Methodik: Fünf aufeinanderfolgende Patienten, die einen M Dupuytren im Stadium 1 nach Tubiana aufwiesen, wurden nach entsprechender Aufklärung in die Pilotstudie eingeschlossen. Bei allen Patienten lag ein strangartiger Dupuytrenbefall im Hohlhandbereich/Metacarpophalangealgelenk vor. Von einem Handchirurgen wurden pro Patient 0,58 mg Xiapex® intracordal injeziert. Nach 24h wurde ambulant das mechanische Aufdehnen des lysierten Strangs, das „Cord Breaking“ durchgeführt. Eine Nachinjektion war in keinem Fall erforderlich. Das Procedere erfolgte ohne Lokalanästhesie. Unmittelbar vor der Injektion, nach dem Cord Breaking und durchschnittlich 6 Wochen nachher wurde eine Magnetresonanztomographie (MAGNETOM Symphony 1.5T® ) der Hand ohne Kontrastmittel vorgenommen und die axiale T2 Medic Sequenz von dem gleichen Facharzt für Radiologie analysiert.

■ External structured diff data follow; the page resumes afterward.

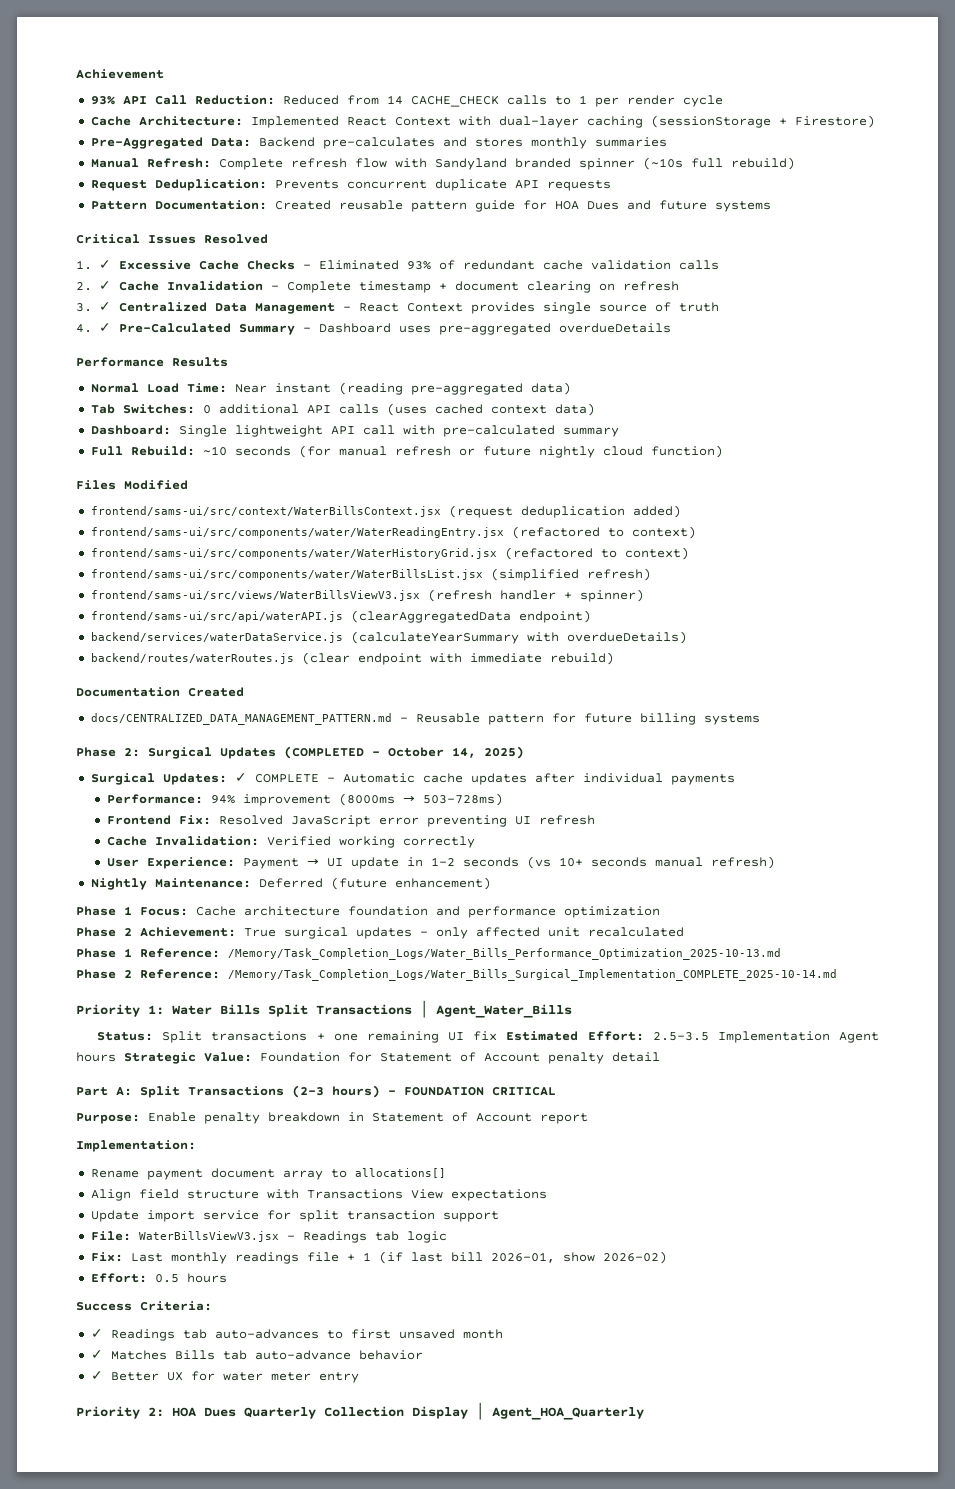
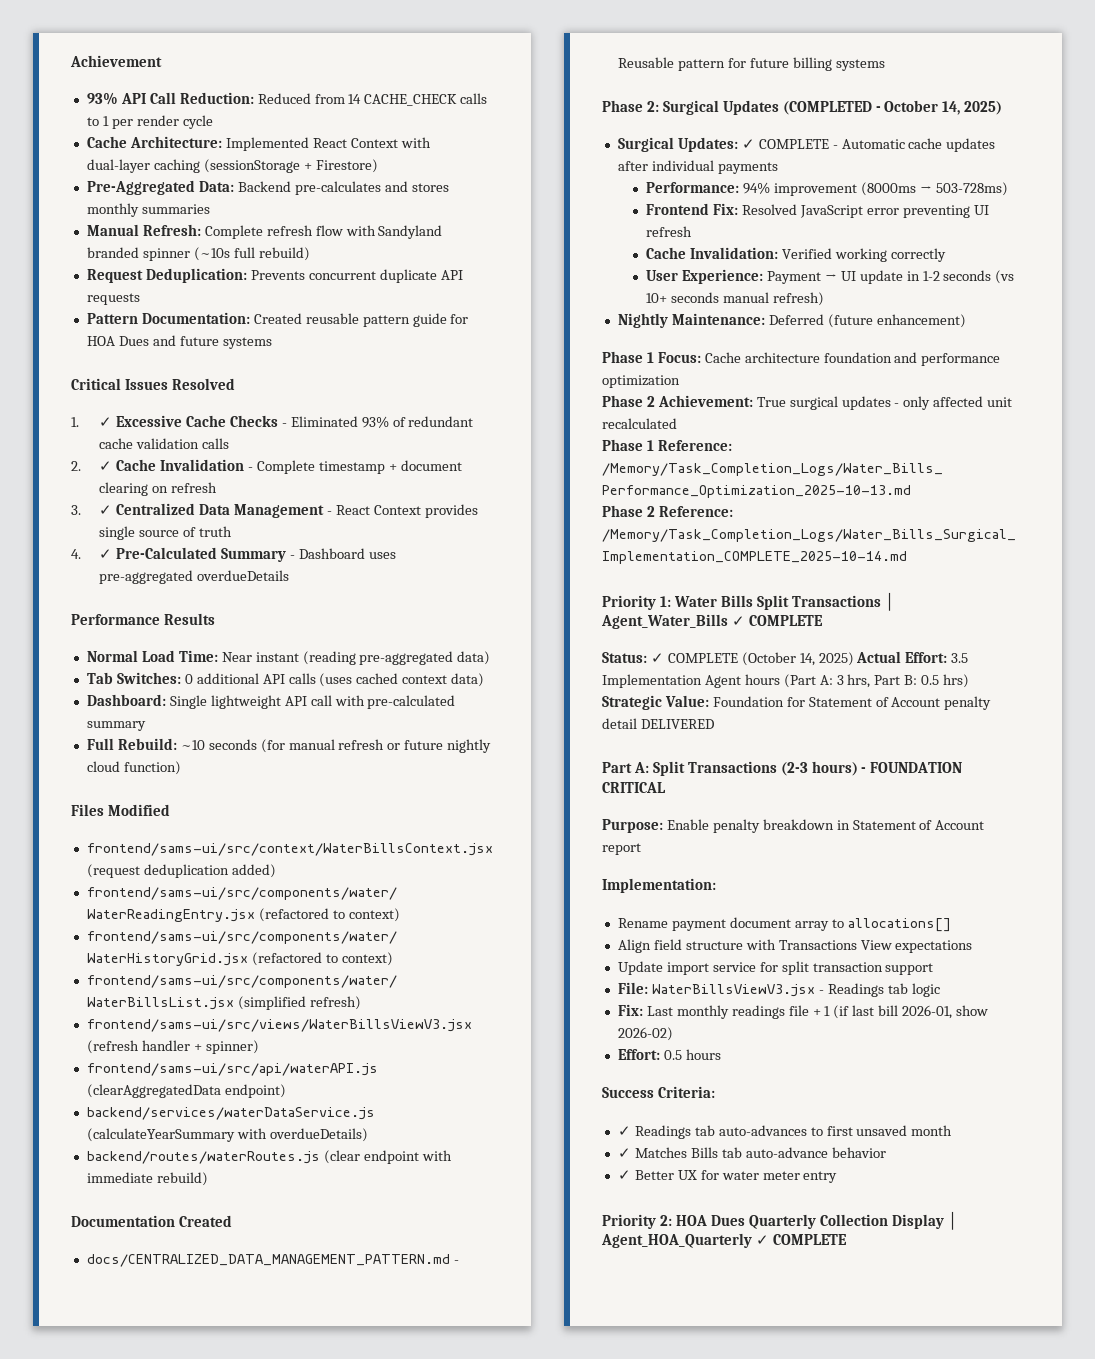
- Priority 1: Water Bills Split Transactions │ Agent_Water_Bills
+ Priority 1: Water Bills Split Transactions │ Agent_Water_Bills ✓ COMPLETE
- Status: Split transactions + one remaining UI fix Estimated Effort: 2.5-3.5 Implementation Agent hours Strategic Value: Foundation for Statement of Account penalty detail
+ Status: ✓ COMPLETE (October 14, 2025) Actual Effort: 3.5 Implementation Agent hours (Part A: 3 hrs, Part B: 0.5 hrs) Strategic Value: Foundation for Statement of Account penalty detail DELIVERED
- Priority 2: HOA Dues Quarterly Collection Display │ Agent_HOA_Quarterly
+ Priority 2: HOA Dues Quarterly Collection Display │ Agent_HOA_Quarterly ✓ COMPLETE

Ergebnisse: Präinterventionell war der Dupuytrenstrang Mr-tomographisch bei allen Patienten als deutliche bis ausgeprägte Verdickung der Palmaraponeurose darstellbar. Unmittelbar postinterventionell zeigte sich jeweils eine Flüssigkeitsansammlung im Weichteilgewebe mit Auflockerung und Unschärfe der Verdickung. Nach durchschnittlich 6 Wochen war auf Höhe der Injektion im ungünstigsten Fall eine Auflockerung mit deutlicher Unschärfe der Verdichtung, im günstigsten Fall eine nur noch residuale Verdichtung mit deutlicher Unterbrechung zu verzeichnen. Bei 3 von 5 Patienten wurde das Stadium 1 nach Tubiana in ein Stadium 0 überführt. Bei einem Patient trat in der Nacht nach Injektion eine starke Schmerzhaftigkeit am Injektionsort auf, die durch NSAR gebessert wurde. Dieser Patient entwickelte außerdem eine Blutblase an der Injektionsstelle. Alle Patienten wollten das Verfahren bei erneutem Befall wieder anwenden lassen.
Schlussfolgerung: Die Therapie mit Xiapex® ist ein komplikationsarmes nicht operatives Verfahren bei M. Dupuytren mit einer hohen Patientenzufriedenheit. Mr-tomographisch lässt sich der Strangbruch nach Lyse nachweisen. Er korreliert mit der klinischen Befundverbesserung.